Les recettes fiscales du Nigeria accélèrent fortement
Cette montée en puissance s’inscrit dans une stratégie plus large de contrôle numérique, déjà visible dans la réforme nigériane sur les données et l’intelligence artificielle. Selon les chiffres relayés par Nairametrics, les recettes fiscales du Nigeria ont atteint 15,8 billions de nairas entre janvier et mai 2026. Elles s’élevaient à 10,6 billions de nairas sur les cinq premiers mois de 2025.
La progression atteint donc environ 49 %. Elle rapproche le pays de son objectif annuel de recettes, fixé autour de 40,7 billions de nairas pour 2026. Le chiffre de 27,1 billions de nairas sur sept mois, évoqué dans certaines synthèses, n’a pas pu être confirmé directement par une source officielle accessible au moment de la vérification.
La tendance reste néanmoins claire. Abuja collecte davantage, plus vite, et avec une meilleure capacité à identifier les contribuables. Le fisc ne dépend plus uniquement de hausses de taux. Il améliore aussi sa capacité à voir les revenus, transactions et entreprises qui échappaient auparavant aux systèmes déclaratifs.
Les nouvelles lois changent la manière de collecter l’impôt
Les nouvelles lois fiscales nigérianes doivent entrer en vigueur le 1er janvier 2026. Le gouvernement les présente comme une réorganisation profonde du cadre applicable aux particuliers, aux entreprises, aux actifs et aux transactions. Plusieurs textes anciens sont regroupés dans une architecture plus harmonisée.
Le Federal Inland Revenue Service devient le Nigeria Revenue Service. Ce changement ne relève pas seulement du nom. Le nouveau service dispose d’un mandat élargi pour collecter les recettes fédérales et s’appuyer sur des systèmes numériques plus étendus. Les autorités ont aussi mis en avant des outils comme la facture électronique et les plateformes de déclaration en ligne.
Cette évolution rejoint une dynamique observée ailleurs sur le continent. Des administrations utilisent de plus en plus l’analyse de données pour élargir leur base fiscale, comme la Tunisie avec l’intelligence artificielle appliquée aux contrôles douaniers.
Abuja gagne des recettes, mais aussi davantage de pouvoir fiscal
Cette hausse donne au gouvernement une marge budgétaire supplémentaire. Le Nigeria doit financer ses infrastructures, ses services publics et une dette importante tout en réduisant sa dépendance aux revenus pétroliers. L’élargissement de la base fiscale devient donc stratégique.

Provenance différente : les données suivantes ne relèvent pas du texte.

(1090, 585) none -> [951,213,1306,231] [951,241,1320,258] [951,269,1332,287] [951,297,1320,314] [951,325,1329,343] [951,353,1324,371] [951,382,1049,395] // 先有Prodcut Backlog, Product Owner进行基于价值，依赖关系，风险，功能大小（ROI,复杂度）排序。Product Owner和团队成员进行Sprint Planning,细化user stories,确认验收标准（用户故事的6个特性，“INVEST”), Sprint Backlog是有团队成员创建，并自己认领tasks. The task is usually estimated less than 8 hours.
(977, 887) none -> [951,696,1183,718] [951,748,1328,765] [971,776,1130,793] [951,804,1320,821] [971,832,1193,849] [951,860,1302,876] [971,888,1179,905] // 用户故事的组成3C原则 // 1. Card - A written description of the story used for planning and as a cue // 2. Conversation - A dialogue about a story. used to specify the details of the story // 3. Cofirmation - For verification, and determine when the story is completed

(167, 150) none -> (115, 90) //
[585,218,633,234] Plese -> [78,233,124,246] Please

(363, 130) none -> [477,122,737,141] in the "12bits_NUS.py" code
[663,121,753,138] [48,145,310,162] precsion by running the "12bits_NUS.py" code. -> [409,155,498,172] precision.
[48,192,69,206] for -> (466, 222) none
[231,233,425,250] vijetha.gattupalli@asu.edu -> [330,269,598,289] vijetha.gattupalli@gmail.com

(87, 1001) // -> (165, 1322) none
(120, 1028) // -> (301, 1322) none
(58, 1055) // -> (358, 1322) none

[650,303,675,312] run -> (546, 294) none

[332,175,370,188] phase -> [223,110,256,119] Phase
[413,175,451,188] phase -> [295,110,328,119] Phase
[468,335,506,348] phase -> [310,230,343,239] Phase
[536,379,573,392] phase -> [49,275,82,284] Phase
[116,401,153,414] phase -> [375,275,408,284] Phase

Mais le succès du fisc crée une autre question : jusqu’où l’État peut-il augmenter sa visibilité sans alourdir excessivement la pression sur les entreprises et les ménages ? Les nouvelles lois avaient déjà provoqué des critiques sur certaines prérogatives accordées aux autorités fiscales.
Le contexte monétaire rend cette question encore plus sensible. Le naira reste soumis à une forte pression face au dollar, comme le montrait récemment notre point sur les devises africaines les plus exposées. Une fiscalité plus efficace peut aider le budget, mais elle ne remplace pas une économie capable de générer davantage de revenus réels.
Le vrai test commencera donc après les records de collecte. Abuja devra montrer que les billions de nairas supplémentaires se traduisent par de meilleurs services et une administration plus efficace. Une fiscalité numérisée fonctionne mieux lorsque les contribuables voient aussi ce que l’État fait de leur argent.
En bref
Le Nigeria a collecté 15,8 billions de nairas entre janvier et mai 2026.
La progression atteint environ 49 % par rapport à la même période de 2025.
La réforme fiscale et la digitalisation renforcent fortement la visibilité du fisc.